Before and after images:
....

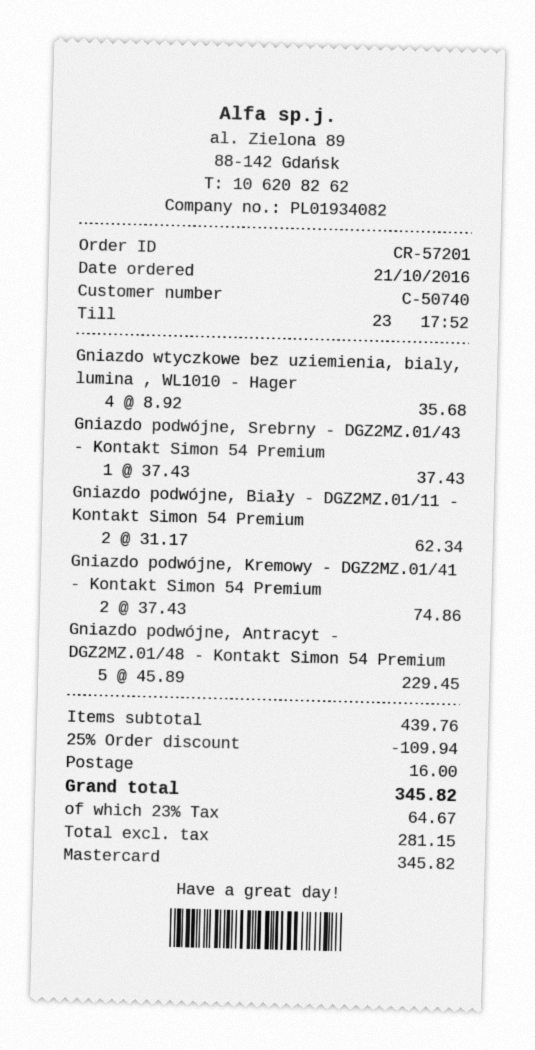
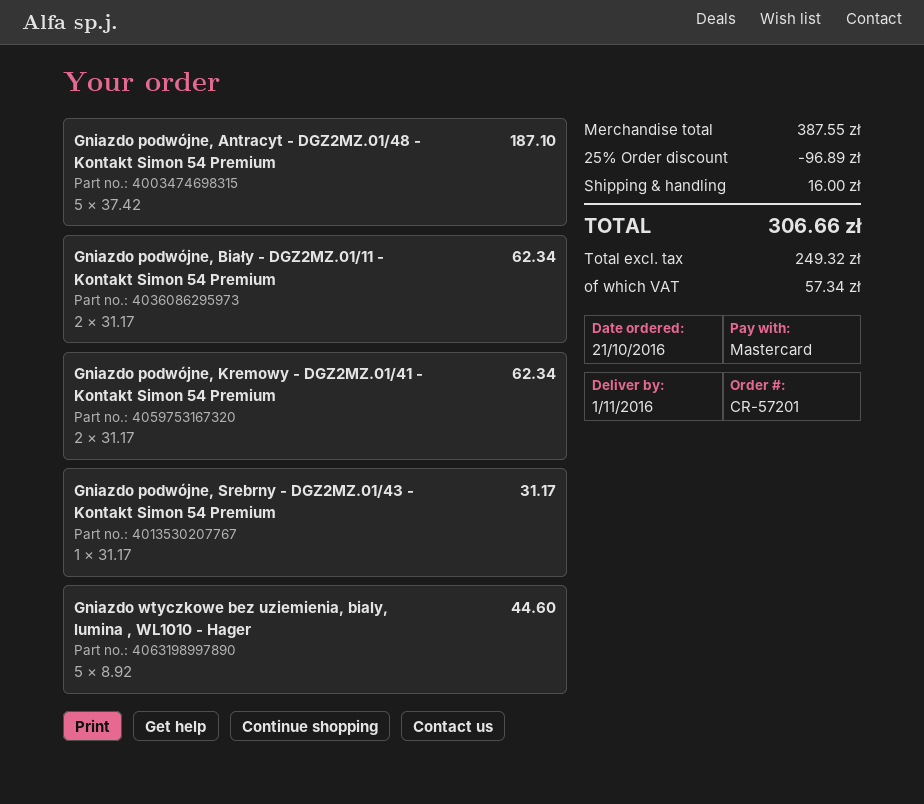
Gniazdo wtyczkowe bez uziemienia, bialy, lumina , WL1010 - Hager: 4 x 8.92 = 35.68 -> 5 x 8.92 = 44.60
Gniazdo podwójne, Srebrny - DGZ2MZ.01/43 - Kontakt Simon 54 Premium: 1 x 37.43 = 37.43 -> 1 x 31.17 = 31.17
Gniazdo podwójne, Kremowy - DGZ2MZ.01/41 - Kontakt Simon 54 Premium: 2 x 37.43 = 74.86 -> 2 x 31.17 = 62.34
Gniazdo podwójne, Antracyt - DGZ2MZ.01/48 - Kontakt Simon 54 Premium: 5 x 45.89 = 229.45 -> 5 x 37.42 = 187.10
subtotal: 439.76 -> 387.55
discount: 25% = 109.94 -> 25% = 96.89
net: 281.15 -> 249.32
tax: 64.67 -> 57.34
total: 345.82 -> 306.66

....

Please print the data above in its entirety, exactly, but without any picture.

• _WRITTEN ANSWER_
Gniazdo wtyczkowe bez uziemienia, bialy, lumina , WL1010 - Hager: 4 x 8.92 = 35.68 -> 5 x 8.92 = 44.60
Gniazdo podwójne, Srebrny - DGZ2MZ.01/43 - Kontakt Simon 54 Premium: 1 x 37.43 = 37.43 -> 1 x 31.17 = 31.17
Gniazdo podwójne, Kremowy - DGZ2MZ.01/41 - Kontakt Simon 54 Premium: 2 x 37.43 = 74.86 -> 2 x 31.17 = 62.34
Gniazdo podwójne, Antracyt - DGZ2MZ.01/48 - Kontakt Simon 54 Premium: 5 x 45.89 = 229.45 -> 5 x 37.42 = 187.10
subtotal: 439.76 -> 387.55
discount: 25% = 109.94 -> 25% = 96.89
net: 281.15 -> 249.32
tax: 64.67 -> 57.34
total: 345.82 -> 306.66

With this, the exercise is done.